Unless the author has a known penchant for satire (unlikely) the 4 suggestions don’t match the title:
1. Buy some bond ETFs
2. Put money in money market accounts
3. Open a high-yield savings account
4. Invest in annuities
As @LewisBraham has mentioned in the past, writers of articles do not generally determine its title. Title selection, as I understand it, is determined by someone whose goal is to elicit maximum “reads” or “clicks.” So let’s be slow to criticize the writer for the hyperbolic title.
“Brilliant” these suggestions are not. They’re mostly pretty basic “Investing 101” options that anyone who’s invested at all for 3-5 years ought to have come into contact with and be somewhat familiar. Sometimes I think we ought to develop a profile here (perhaps in pyramid form) labeling investor knowledge levels 1-3: (1) Beginner, (2) Intermediate (3) Advanced. Those submitting articles like this might in a few words explain which level of investor the article is aimed at (Beginner).
Consider the reference to a stock market crash. Novice investors often think in black & white terms wherein “crash” is viewed as the diametric opposite of “a good market”. I agree with @Catch22 that there’s little, if any, discussion of when to make the decision to divest of equities, the degree to which that should be done, and when to know it’s time to move back into equities. Further, each suggestion (particularly annuities) opens a whole new can of worms which would require further discussion. In this case (annuities) a “level 3” concept is being tossed out casually in an article aimed more at “level 1” investors without adequate analysis.
My all weather asset allocation of 20% cash, 40% income and 40% equity affords me everything necessary to meet my needs now being retired and in the distribution phase of investing. The benefit of this asset allocation is that it provides sufficient income, maximizes diversification, minimizes volatility, and provides long-term returns.
The 20% held in cash area provides me ample cash should I need a cash draw over and above what my portfolio generates plus it can provide the capital necessary to fund a special investment position (spiff) should I choose to open one during a stock market pullback. In addition, cash helps stabilize a portfolio during stock market volatility. Example of investments held in this area are cash, money market mutual funds and CD's.

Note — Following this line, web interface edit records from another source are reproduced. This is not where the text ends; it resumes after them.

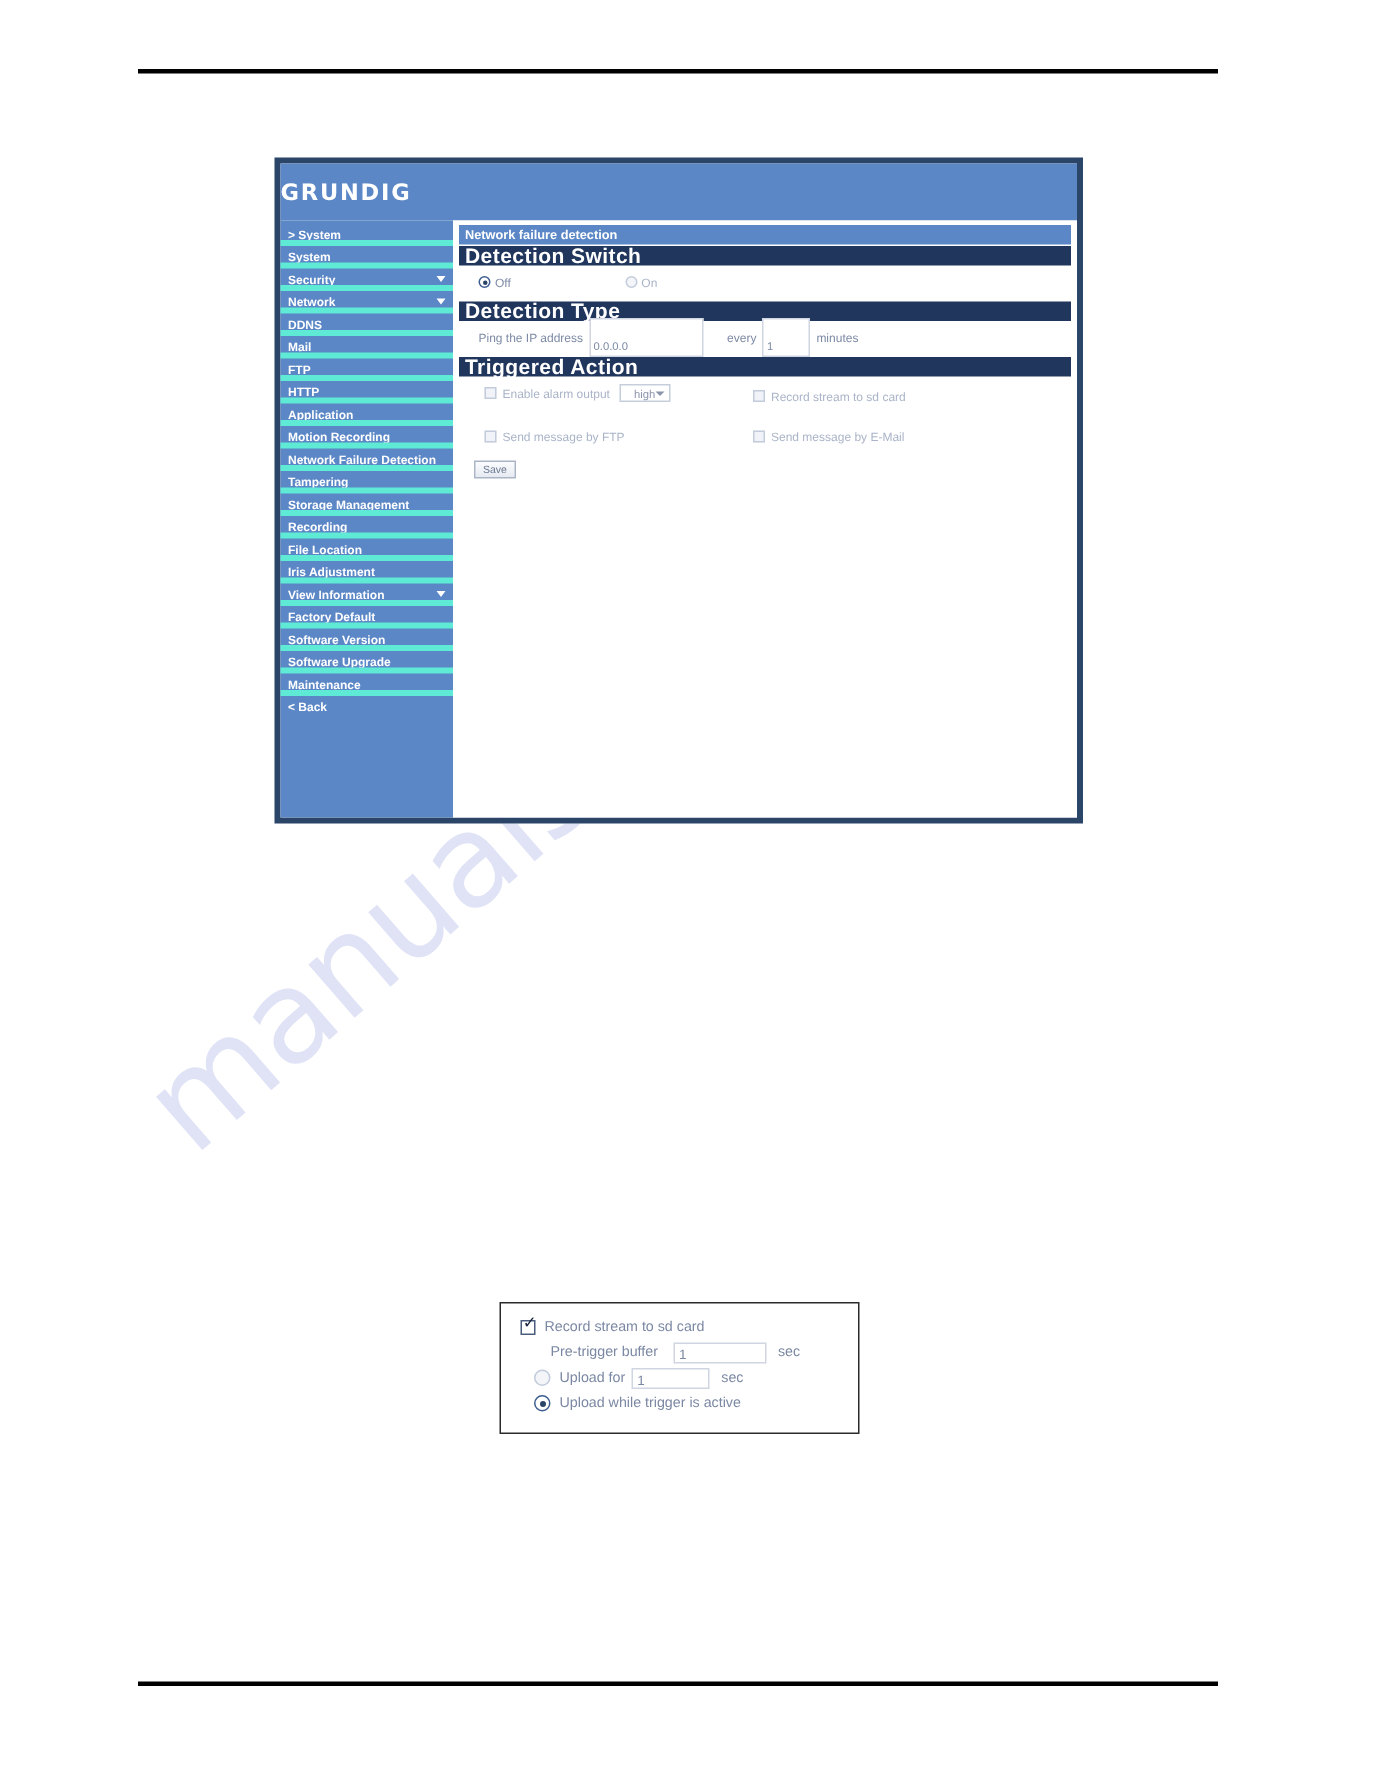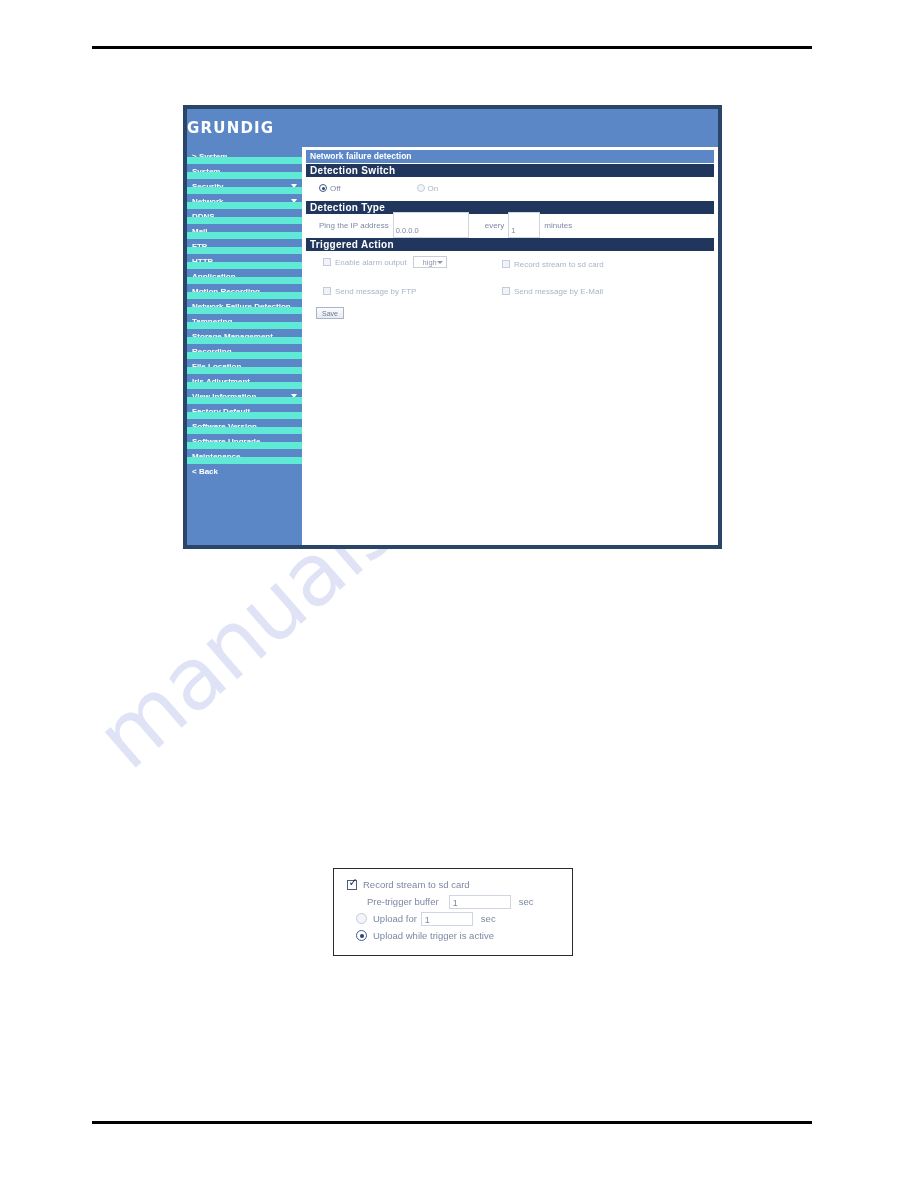--- a/index.html
+++ b/index.html
@@ -104,7 +104,7 @@
     font-size: 8px;
     font-weight: bold;
     font-family: "Liberation Sans", sans-serif;
-    border-bottom: 7px solid #5eead4;
+    border-bottom: 4px solid #5eead4;
     white-space: nowrap;
     overflow: hidden;
     box-sizing: border-box;

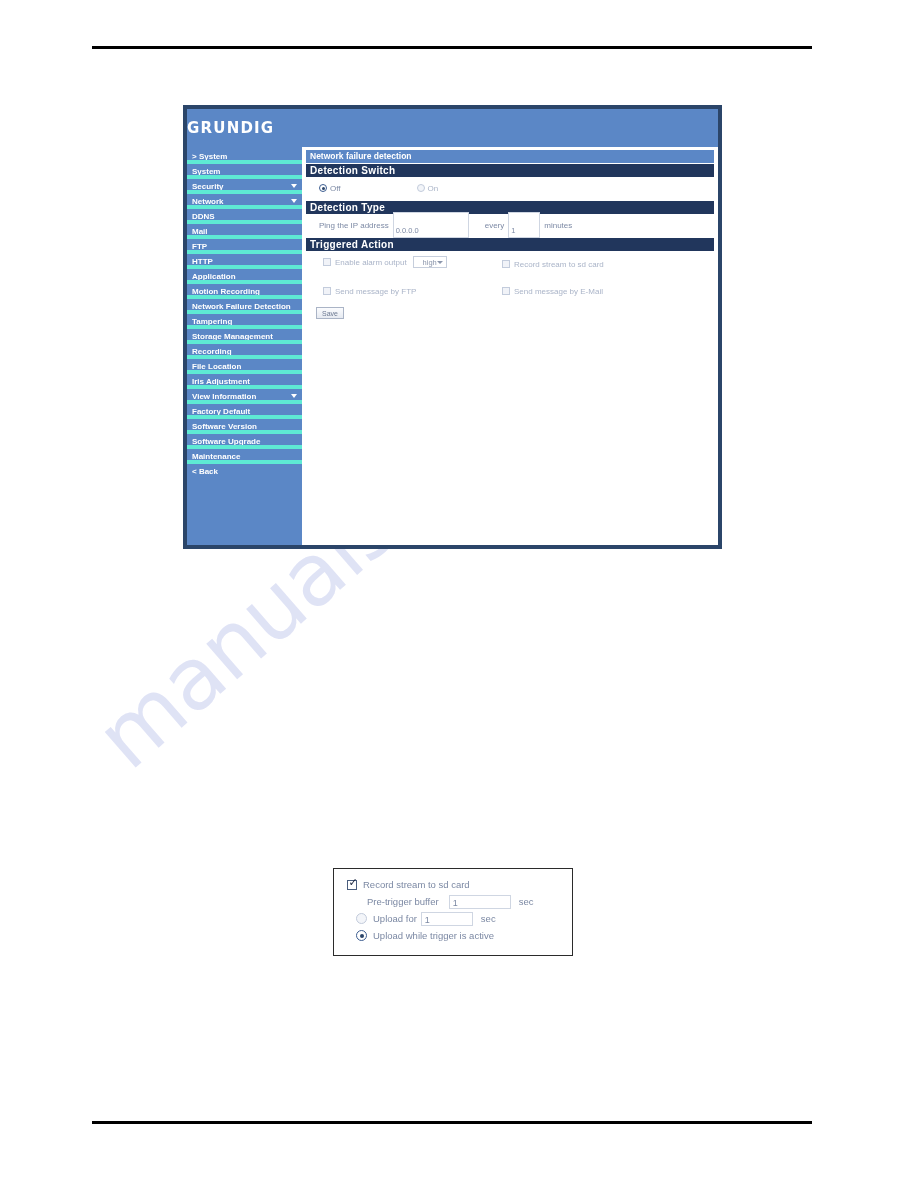--- a/index.html
+++ b/index.html
@@ -141,7 +141,7 @@
   .section-bar {
     background: #21365c;
     color: #ffffff;
-    font-size: 10px;
+    font-size: 14px;
     font-weight: bold;
     height: 13px;
     line-height: 13px;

The 40% held in the income area provides me ample income generation to meet my income needs in retirement. It is a well diversified area that incorporates a good number of income generating type funds. Some examples of investments held in this area are ISFAX, PONAX & PGBAX.
The 40% held in the equity area provides me some dividend income along with some growth, that equities generally provide, that offsets the effects of inflation over time. Some examples of investments held in this area are NEWFX, SVAAX, SPECX.
Generally, for my income distributions, I take no more than a sum equal to what one half of my five year average total return has been. In this way principal grows over time. For the past rolling five years, as I write, my average total return has been about 6.5% with an average income yield of about 4.3%. Under normal conditions I would have withdrawn no more than 3.25% of the portfolio's average value leaving the rest for investment purposes. Since I retired about five years ago my principal has grown along with my income stream using this format.